Their ears went back slightly, and they sniffed the air, taking a few shuffling steps away from my body.

I took a step forward, still screaming.

They didn't flinch, exactly. However, they didn't turn back to their meal, either.

The coyote with the dark patch made a muttering noise in her throat and moved to circle the rest of her companions—allowing me a glimpse behind her.

I'd never seen a dead body before, except on TV.

Let alone my own dead body.

The dread and disgust shot through me like a massive bolt of electricity, and I drew back from the mangled, bloody corpse on the ground. One of my legs from the knee down was in tatters, hanging on by dark threads. They'd ripped open my stomach, letting the glinting entrails spill partway out onto the ground.

My face had been spared. But the skin on my neck that was visible where the pink-and-green scarf lay open was a mass of bruises that could be seen even in the dim light.
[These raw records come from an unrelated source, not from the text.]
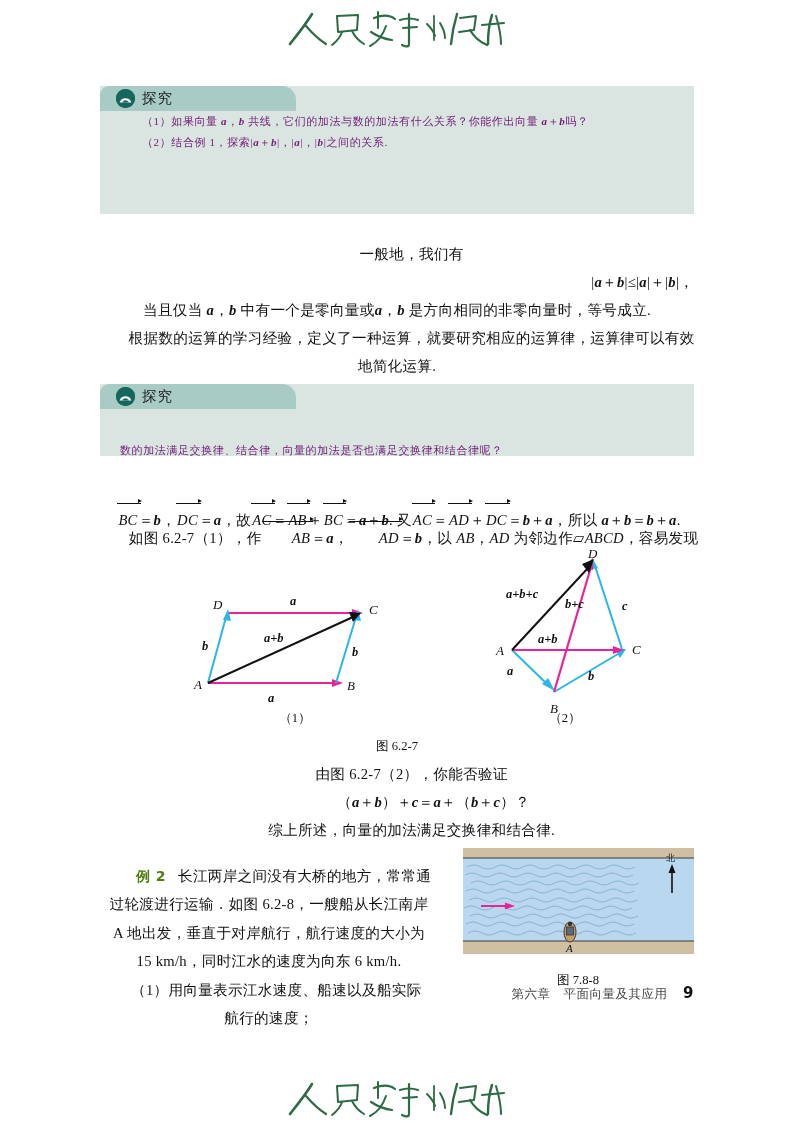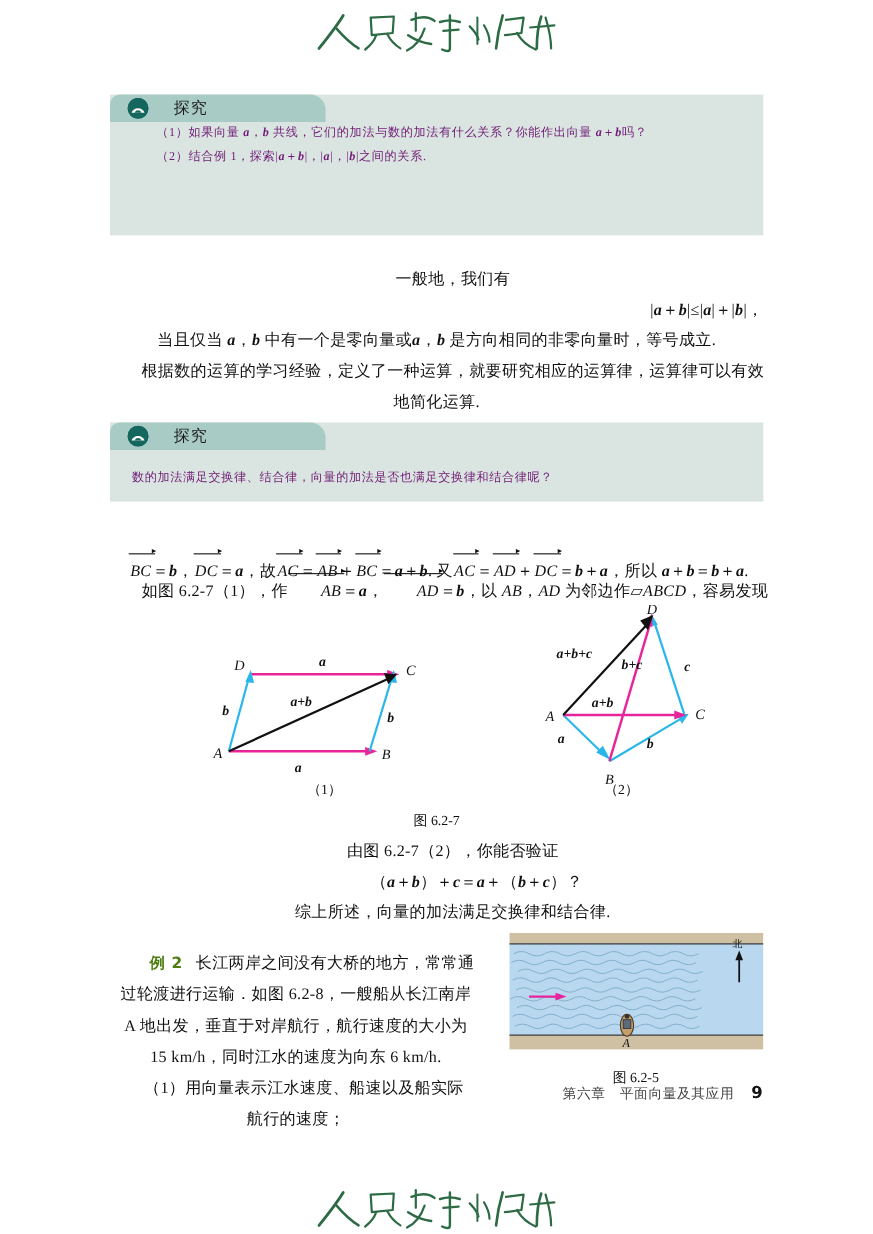--- a/index.html
+++ b/index.html
@@ -25,7 +25,7 @@
     margin-left:16px;margin-right:7px;position:relative;flex:0 0 auto;}
   .tanjiu-icon svg{position:absolute;left:0;top:0;}
   .tanjiu-label{font-family:"DejaVu Sans","Liberation Sans",sans-serif;
-    font-size:14.5px;color:#1a1a1a;letter-spacing:1px;font-weight:500;margin-left:16px;}
+    font-size:14.5px;color:#1a1a1a;letter-spacing:1px;font-weight:500;}
   .tanjiu-body{padding:25px 20px 10px 20px;font-size:11px;line-height:1.95;
     letter-spacing:.6px;color:#701a75;}
   .tanjiu-body p{margin:0;}

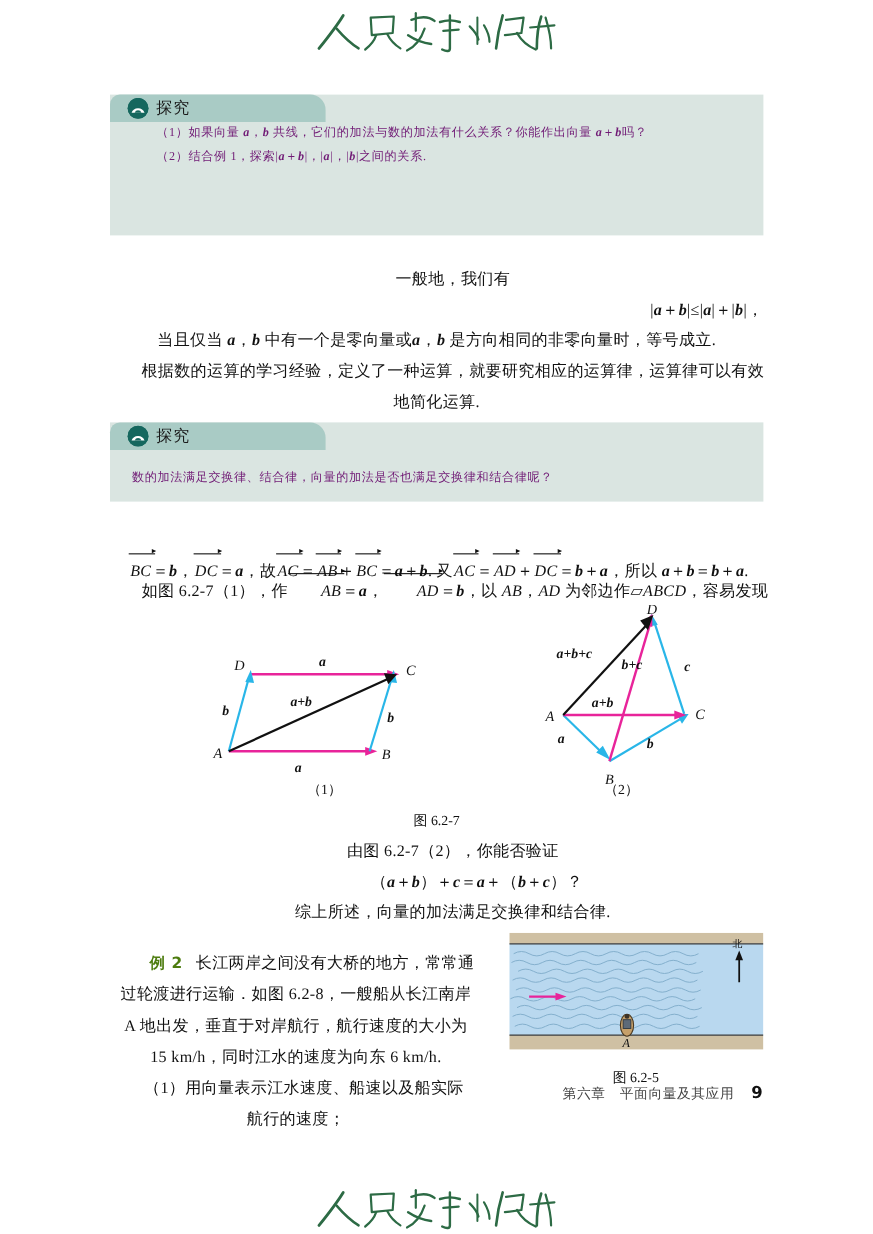--- a/index.html
+++ b/index.html
@@ -142,7 +142,7 @@
       </span>
       <span class="tanjiu-label">探究</span>
     </div>
-    <div class="tanjiu-body" style="padding-top:40px;">
+    <div class="tanjiu-body" style="padding-top:21px;margin-top:35px;">
       <p>数的加法满足交换律、结合律，向量的加法是否也满足交换律和结合律呢？</p>
     </div>
   </div>

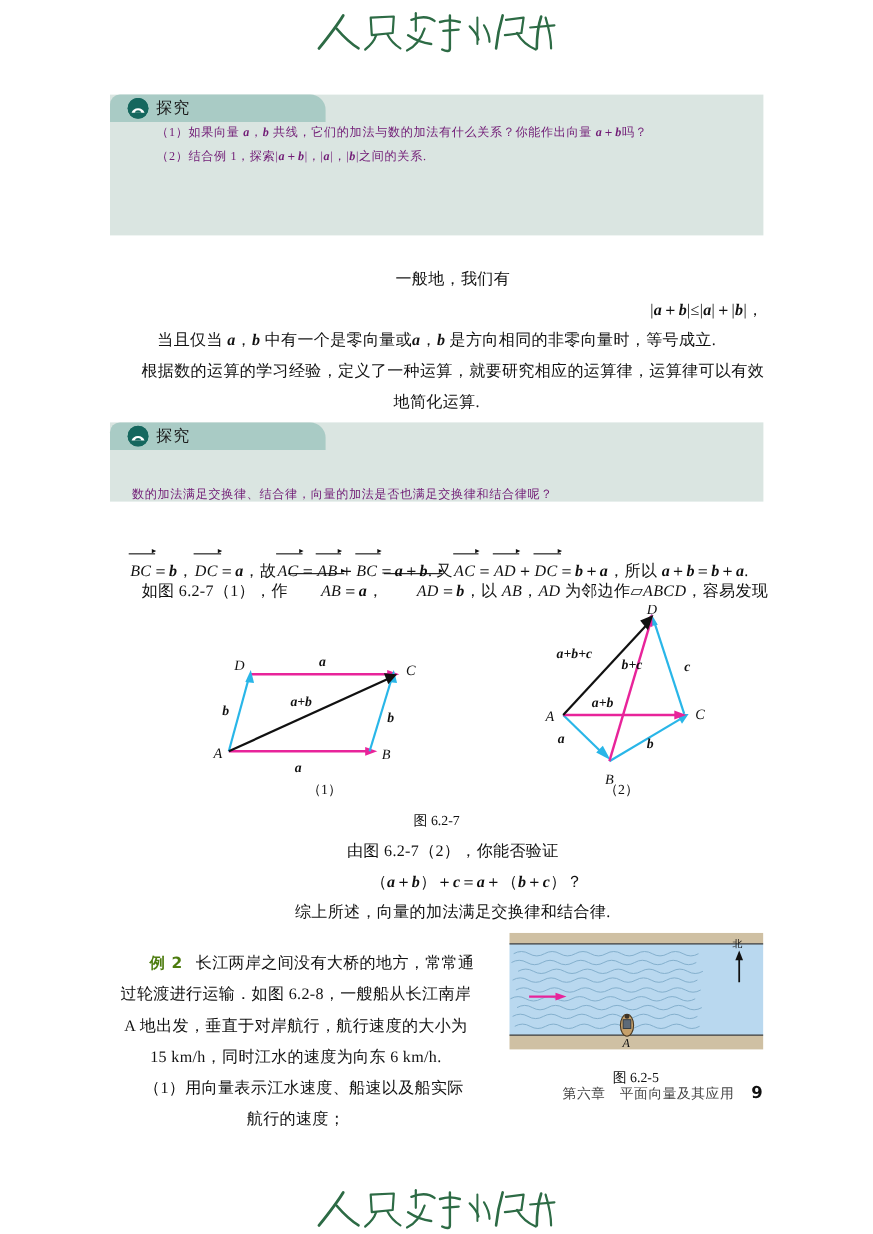--- a/index.html
+++ b/index.html
@@ -276,7 +276,7 @@
       <text x="103" y="104" font-family="Liberation Serif, serif" font-size="11" font-style="italic" fill="#111">A</text>
     </svg>
   </div>
-  <div class="figcap" style="left:493px;top:972px;width:170px;">图 6.2-5</div>
+  <div class="figcap" style="left:493px;top:972px;width:170px;">图 7.8-8</div>
 
   <div class="footer">
     <span>第六章　平面向量及其应用</span>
The coyote with the dark patch on her head circled back around in a wide loop, sniffing the air. Her muzzle was wet with blood, and she was still making that muttering noise in the back of her throat.

In a daze, I reached out a hand to touch her, and she gave a sharp bark then loped toward the ravine with her ears pinned against her tawny head.

The others followed her into the steel-gray darkness.

I sat down in the dirt, a few feet away from where the ground turned black and slick, until the sun finally came up on my remains.